## EXERCISE DESCRIPTION
Would you return, word for word, the lines of the data below from the line with "color: #4c1d95 ->" through the line with "gap: 20px ->", and no others?

Top of PROVIDED RECORDS

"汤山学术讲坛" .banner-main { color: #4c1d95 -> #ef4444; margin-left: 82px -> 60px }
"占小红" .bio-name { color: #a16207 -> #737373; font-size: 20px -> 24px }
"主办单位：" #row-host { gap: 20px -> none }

Bottom of PROVIDED RECORDS
Top of PROVIDED RECORDS

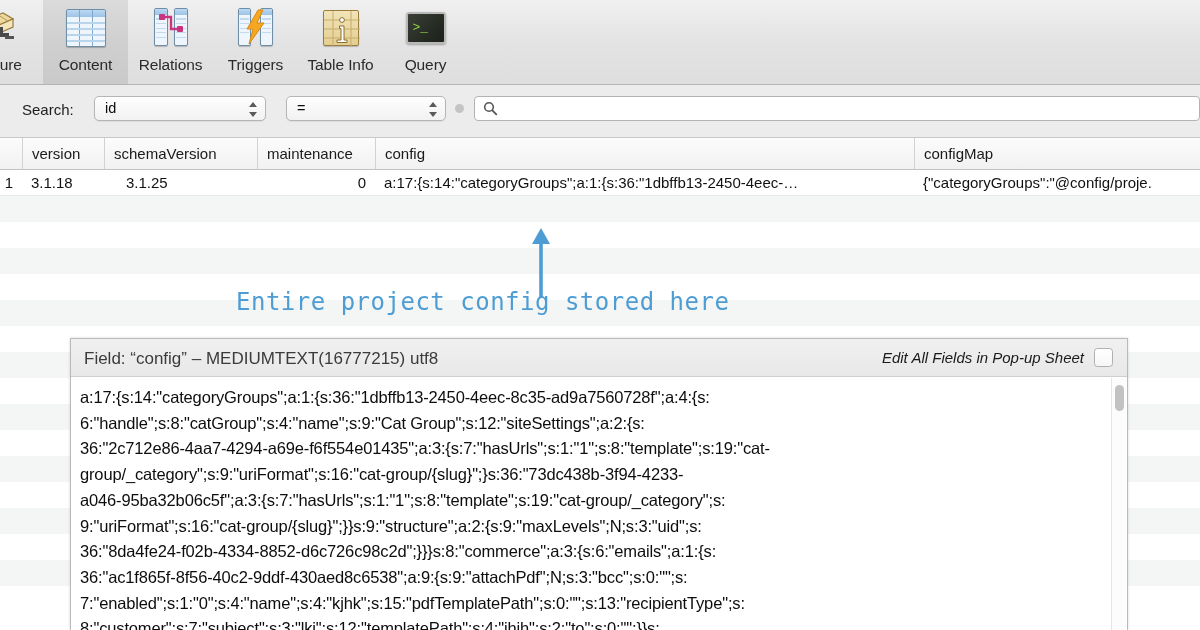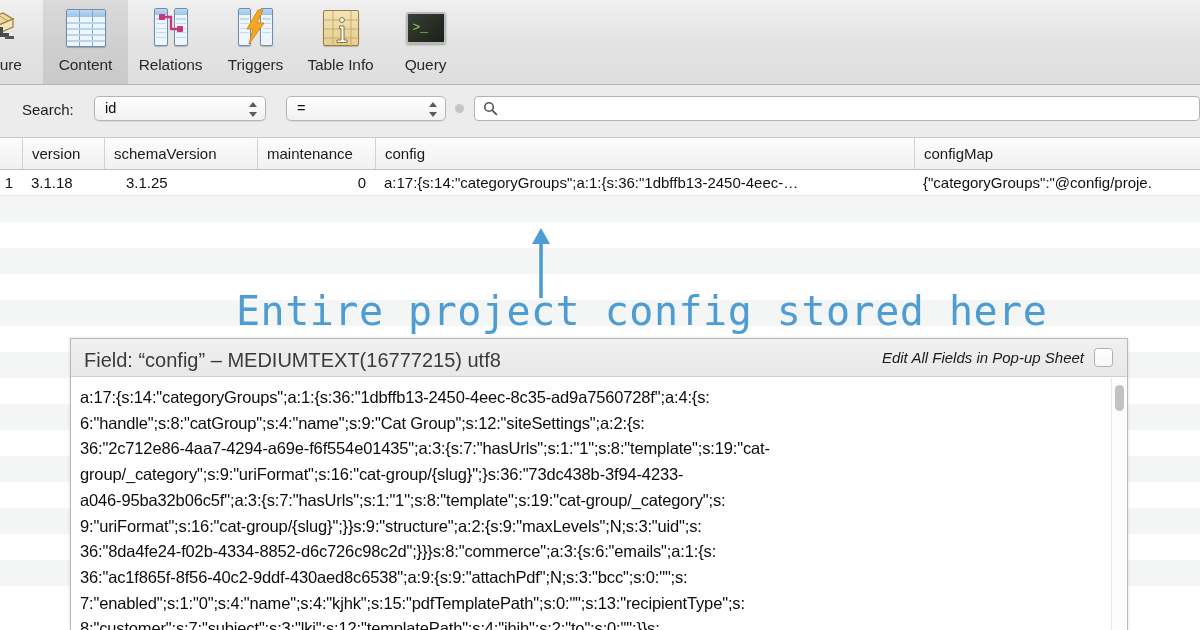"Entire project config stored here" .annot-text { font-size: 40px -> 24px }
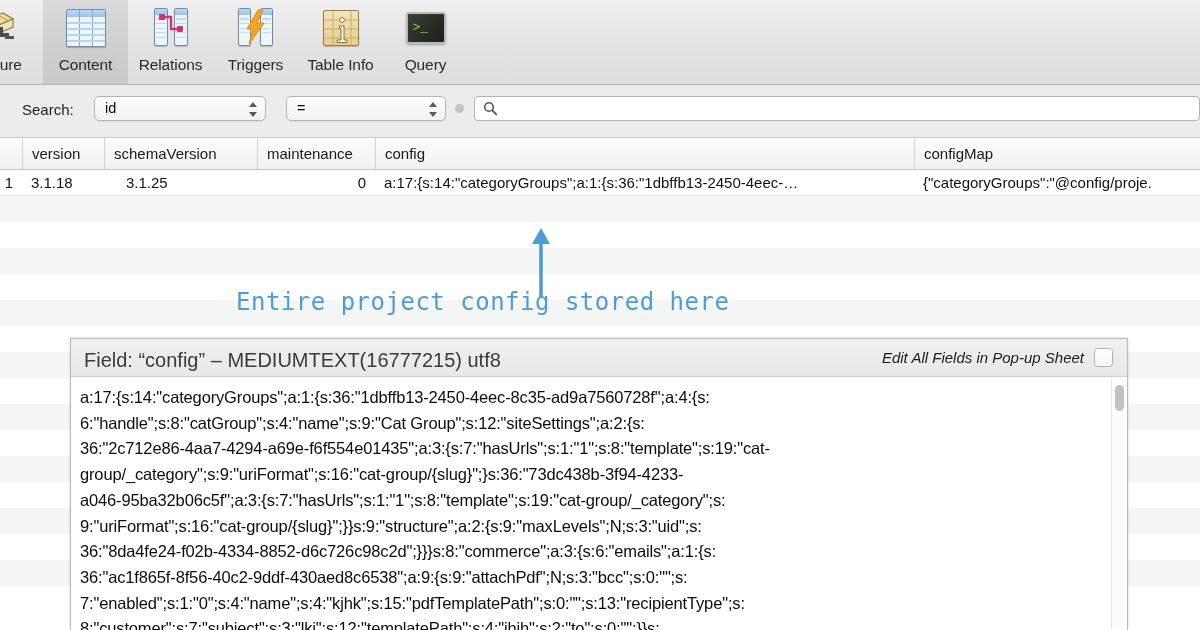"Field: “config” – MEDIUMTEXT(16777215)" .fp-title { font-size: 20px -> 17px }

Bottom of PROVIDED RECORDS
Top of PROVIDED RECORDS

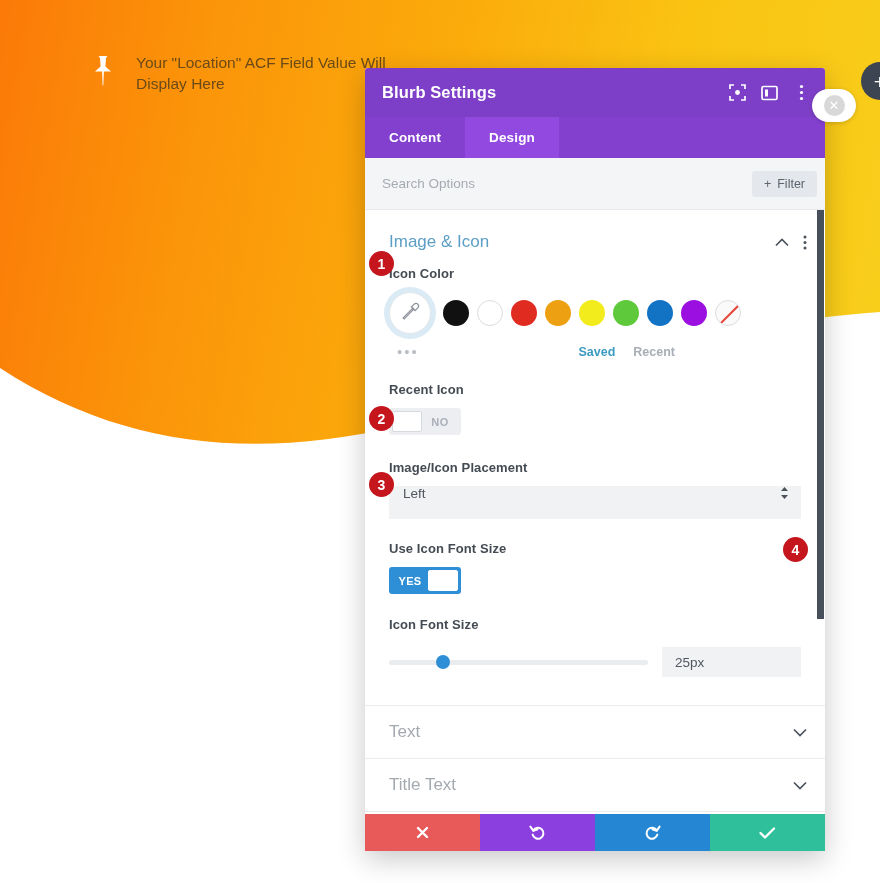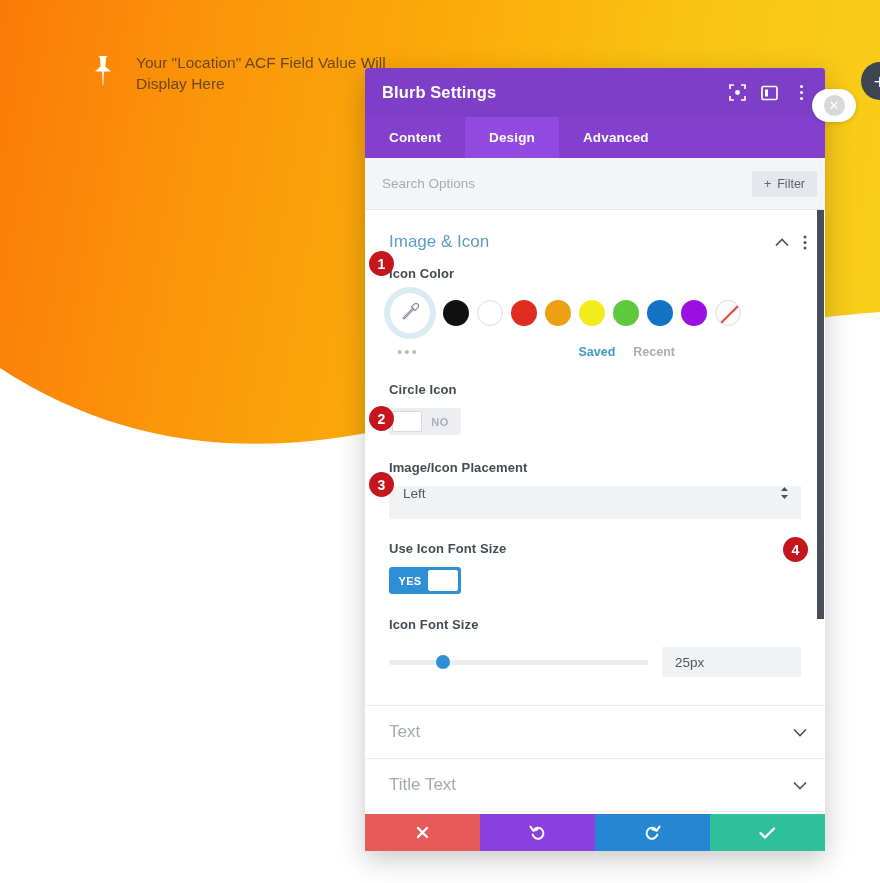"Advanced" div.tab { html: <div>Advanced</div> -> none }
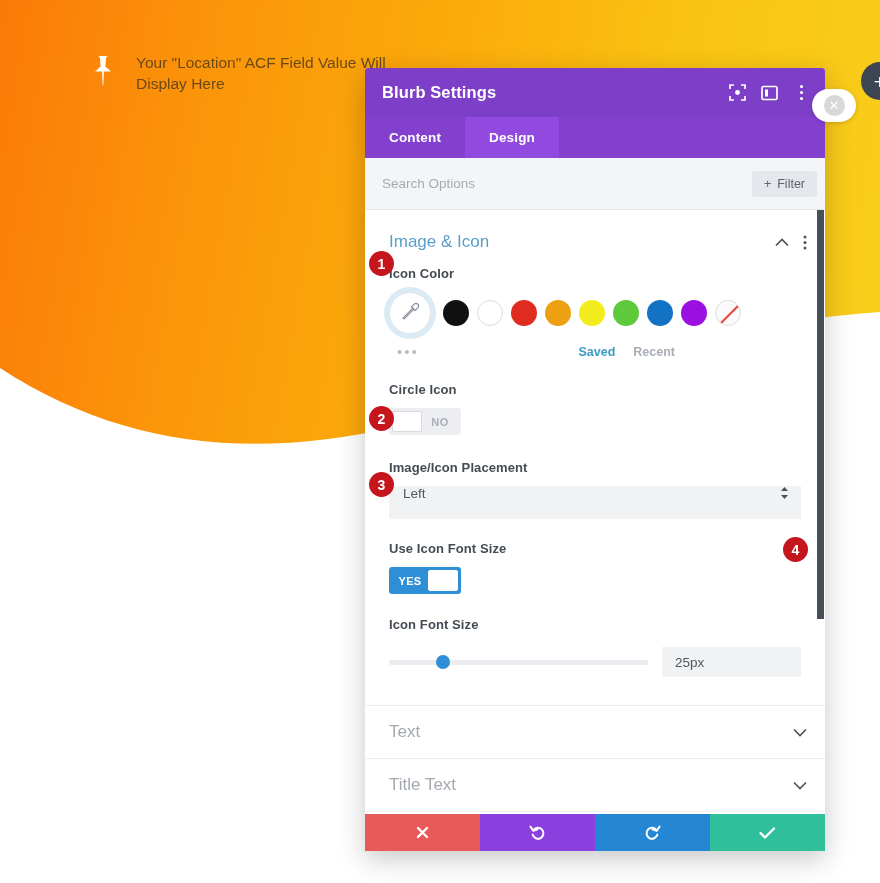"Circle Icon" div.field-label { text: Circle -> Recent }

Bottom of PROVIDED RECORDS

## RESPONSE BOX
"汤山学术讲坛" .banner-main { color: #4c1d95 -> #ef4444; margin-left: 82px -> 60px }
"占小红" .bio-name { color: #a16207 -> #737373; font-size: 20px -> 24px }
"主办单位：" #row-host { gap: 20px -> none }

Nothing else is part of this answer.